- **Exercise requirements**
Output the lines from the one containing "font-size: 13px ->" through the last line of the material below, exactly; please do not include pictures.

▶

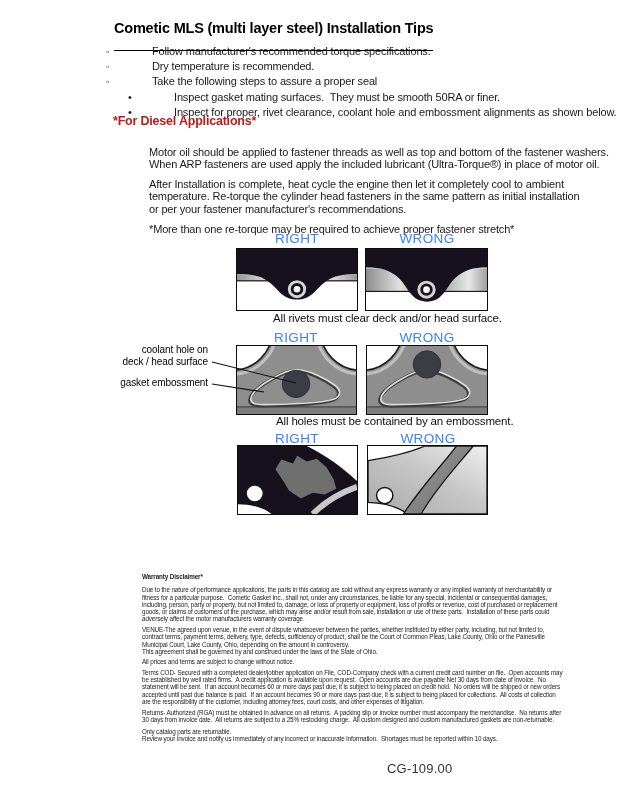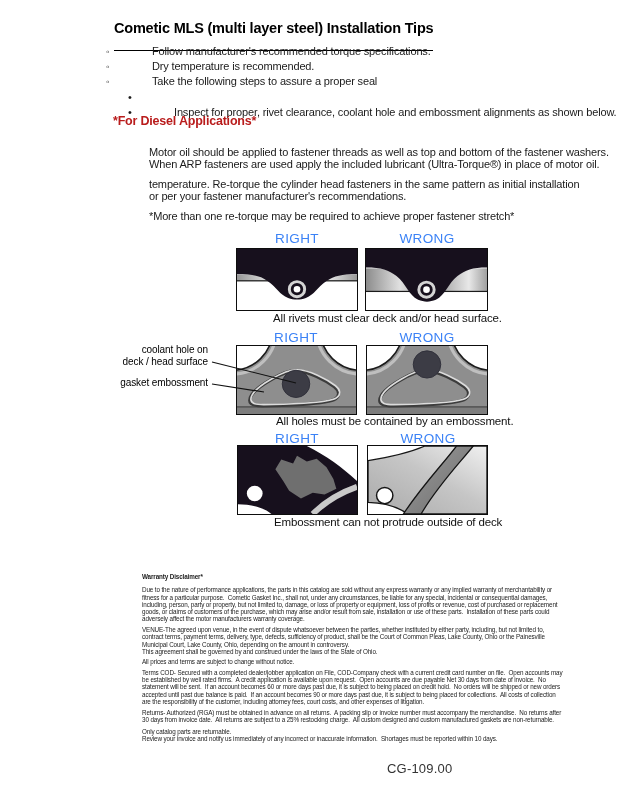"Inspect gasket mating surfaces. They" span.line { html: none -> <span>Inspect gasket mating surfaces. They must be smooth 50RA or finer.</span> }
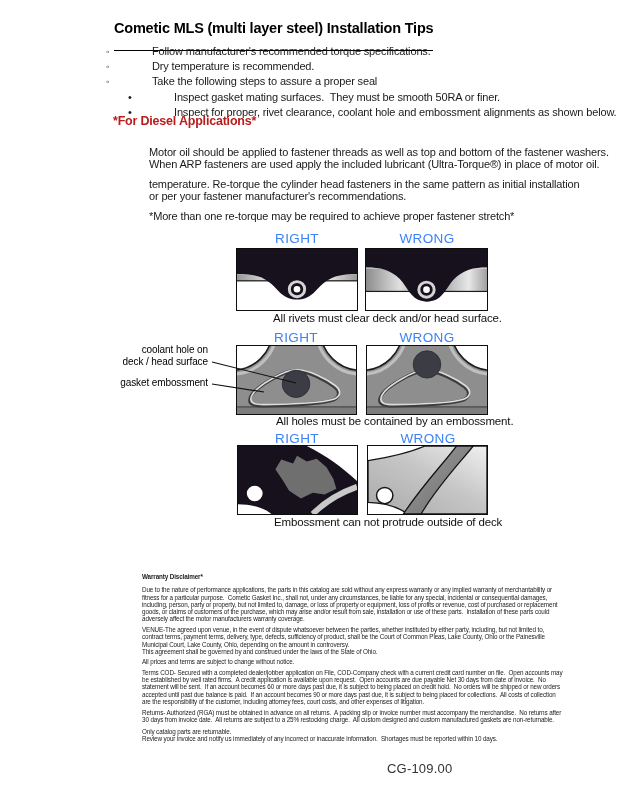"After Installation is complete, heat" div.line { html: none -> <div>After Installation is complete, heat cycle the engine then let it completely cool to ambient</div> }
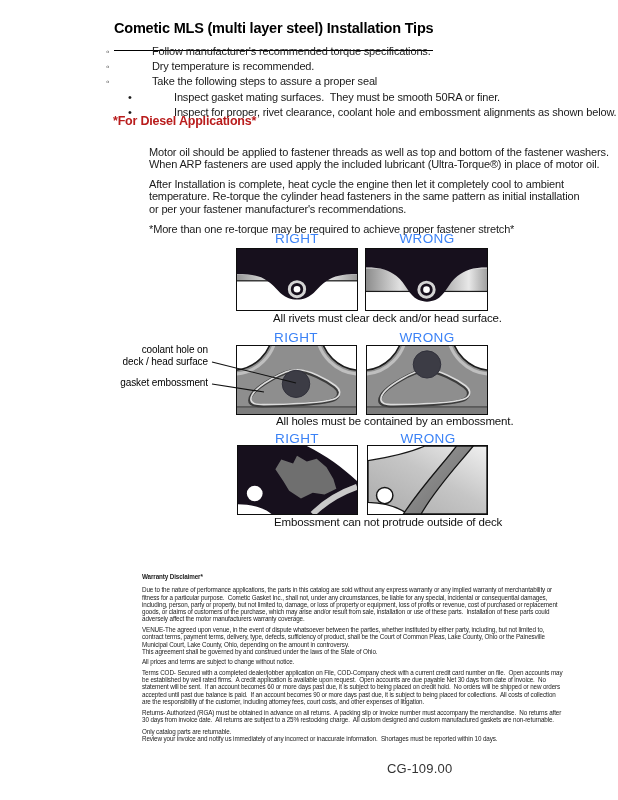"Embossment can not protrude outside" div.line { html: <div>Embossment can not protrude outside of deck</div> -> none }
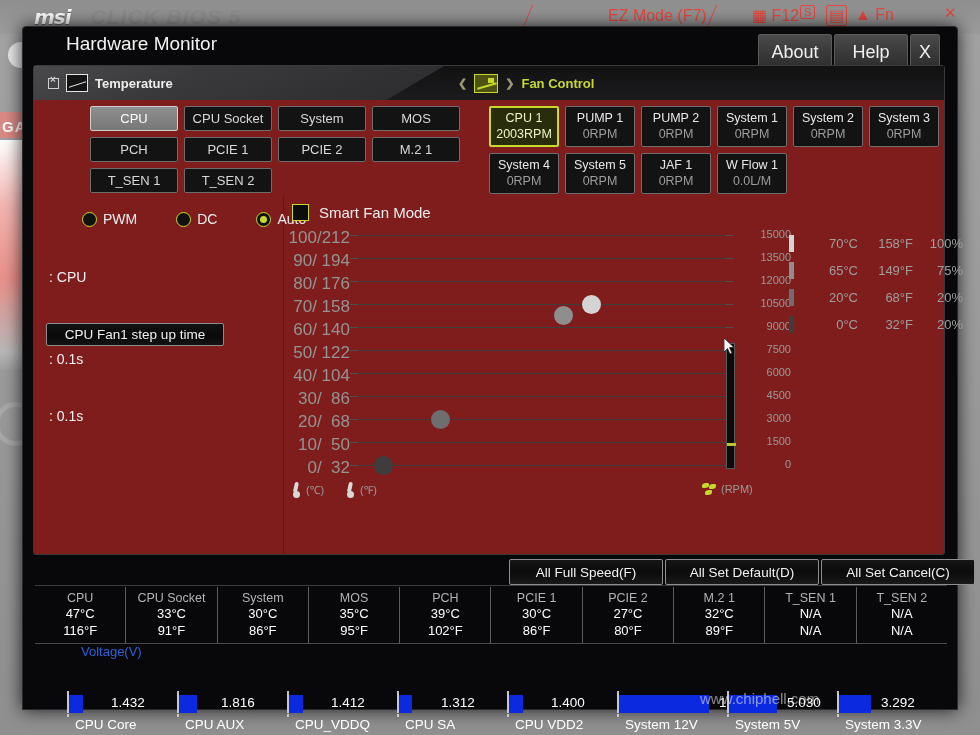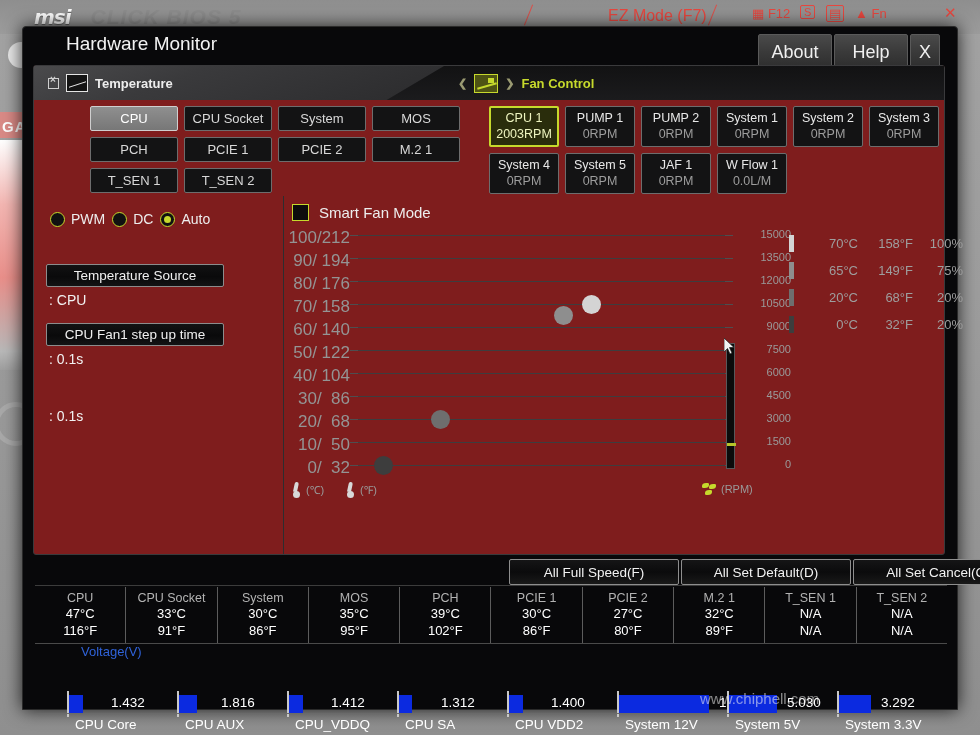"▦ F12" .bios-icon { font-size: 13px -> 16px }
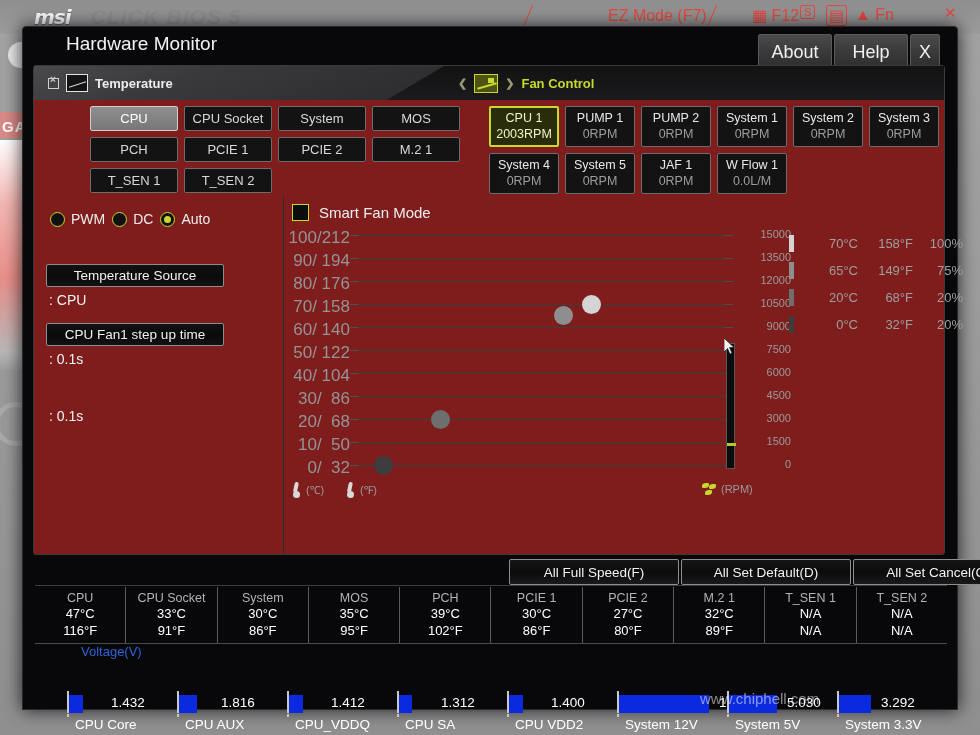"PWM" .radio { margin-left: none -> 32px }
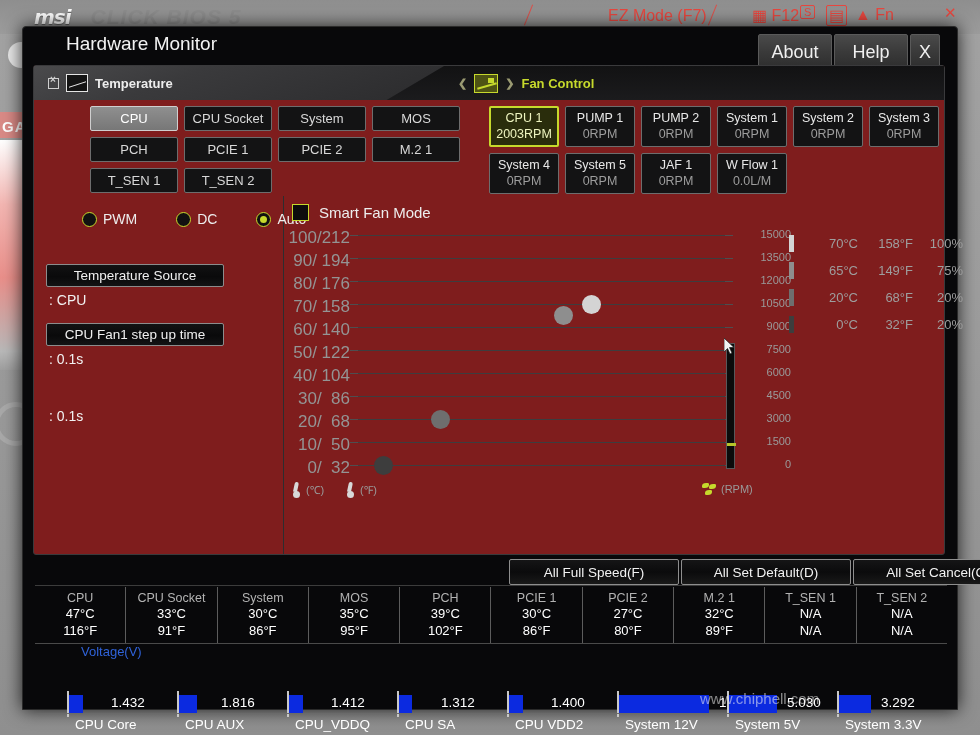"Temperature Source" div.lfield-btn { html: <div>Temperature Source</div> -> none }
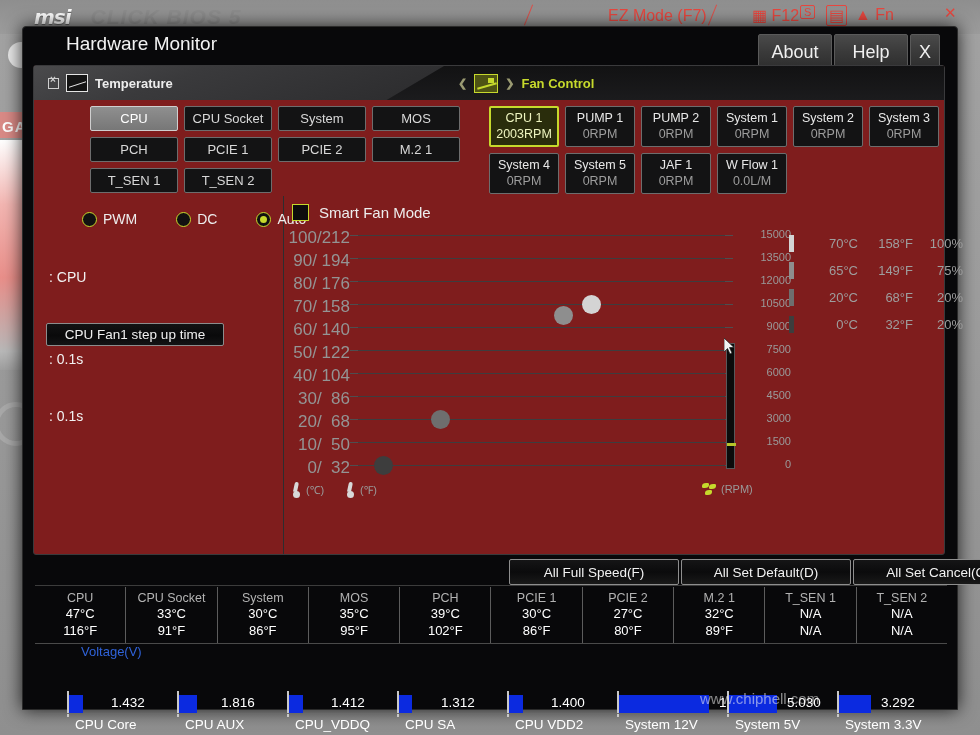"All Full Speed(F)" .act-btn { width: 170px -> 154px }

◀

- **Answer**
"▦ F12" .bios-icon { font-size: 13px -> 16px }
"PWM" .radio { margin-left: none -> 32px }
"Temperature Source" div.lfield-btn { html: <div>Temperature Source</div> -> none }
"All Full Speed(F)" .act-btn { width: 170px -> 154px }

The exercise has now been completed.